Advancing Music Genre Identification Through Deep Learning Techniques
C. M. Shetty, Sanjoy Kumar Debnath, Adithya, Malden Joel Falleiro, Hayyal Shobha Sarojadevi, Ramya Srikanteswara · 2023
Music plays a huge role in human's lives, inspiring a wide range of feelings including enthusiasm and nostalgia. 97 million songs have been recorded globally; an incredible figure that is only increasing exponentially as more people use music applications. Many people love particular musical genres, such as classical, hip-hop, or disco, and want for an easy way to arrange their music in accordance with their preferences. This gave rise to the idea of “music genre classification”. In the current environment, where there are many music recordings available both online and offline, proper genre categorization has become essential. Several machine learning methods may be used to categorize the different types of music. This model's emphasis is on using deep learning methods to identify the musical genre.
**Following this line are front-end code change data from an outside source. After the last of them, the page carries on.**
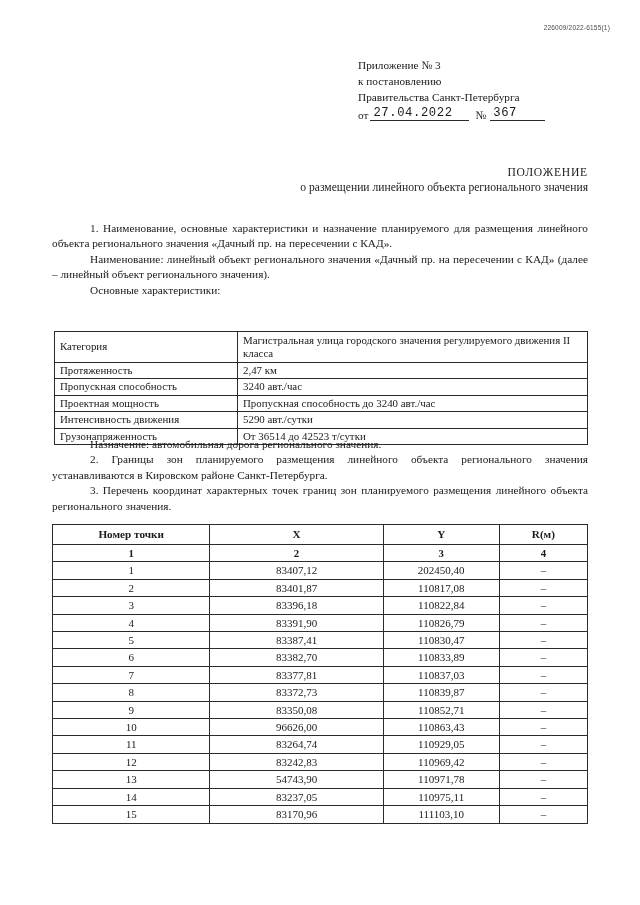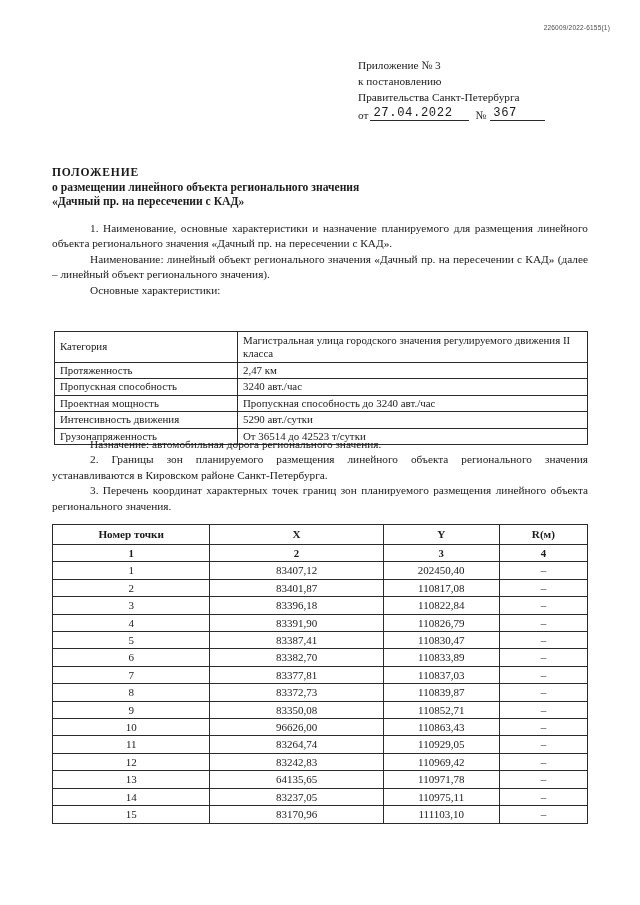"ПОЛОЖЕНИЕ" .doc-title { font-weight: bold -> normal; text-align: left -> right }
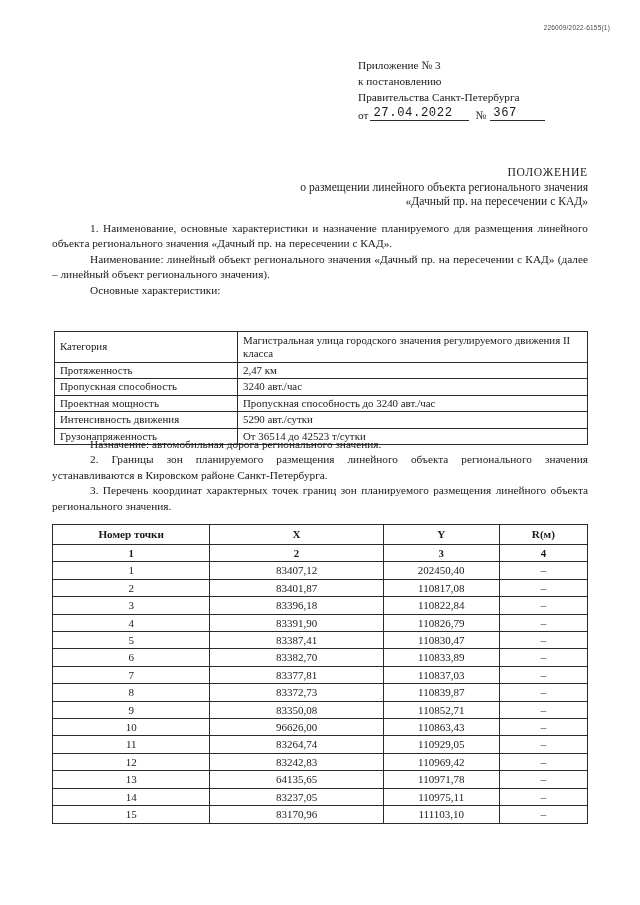"«Дачный пр. на пересечении с" div { html: <div>«Дачный пр. на пересечении с КАД»</div> -> none }
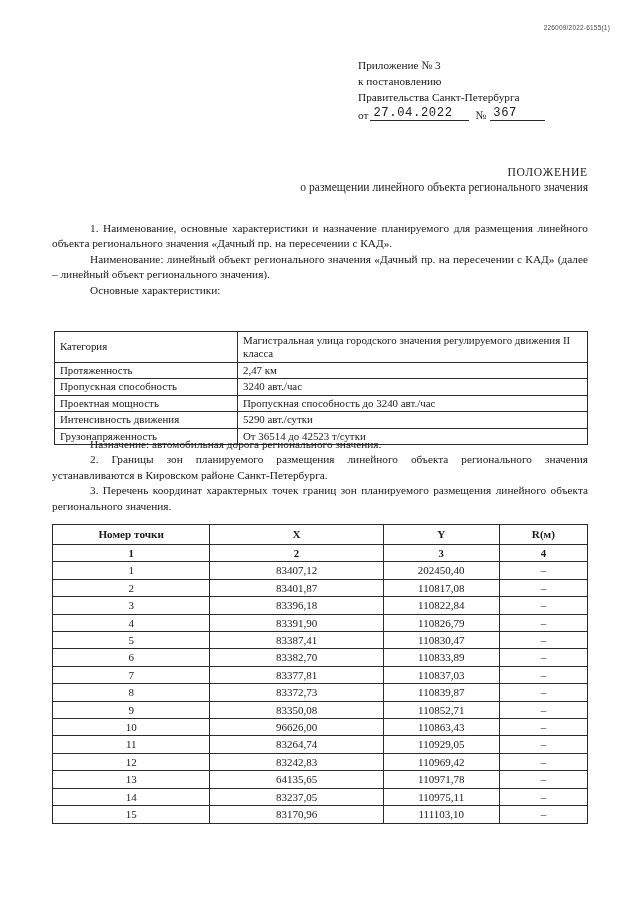"64135,65" td { text: 64135,65 -> 54743,90 }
The Mel-frequency cepstral coefficients (MFCC), a technique that works exceptionally well for music files, are used to extract key elements. The proposed model is excellent at categorizing musical subgenres and provides default settings as well as interactive options depending on user preferences. The simple web interface built using Flask allows users to submit audio files and view the anticipated genre. The system also has the capability of recommending new genres to the user.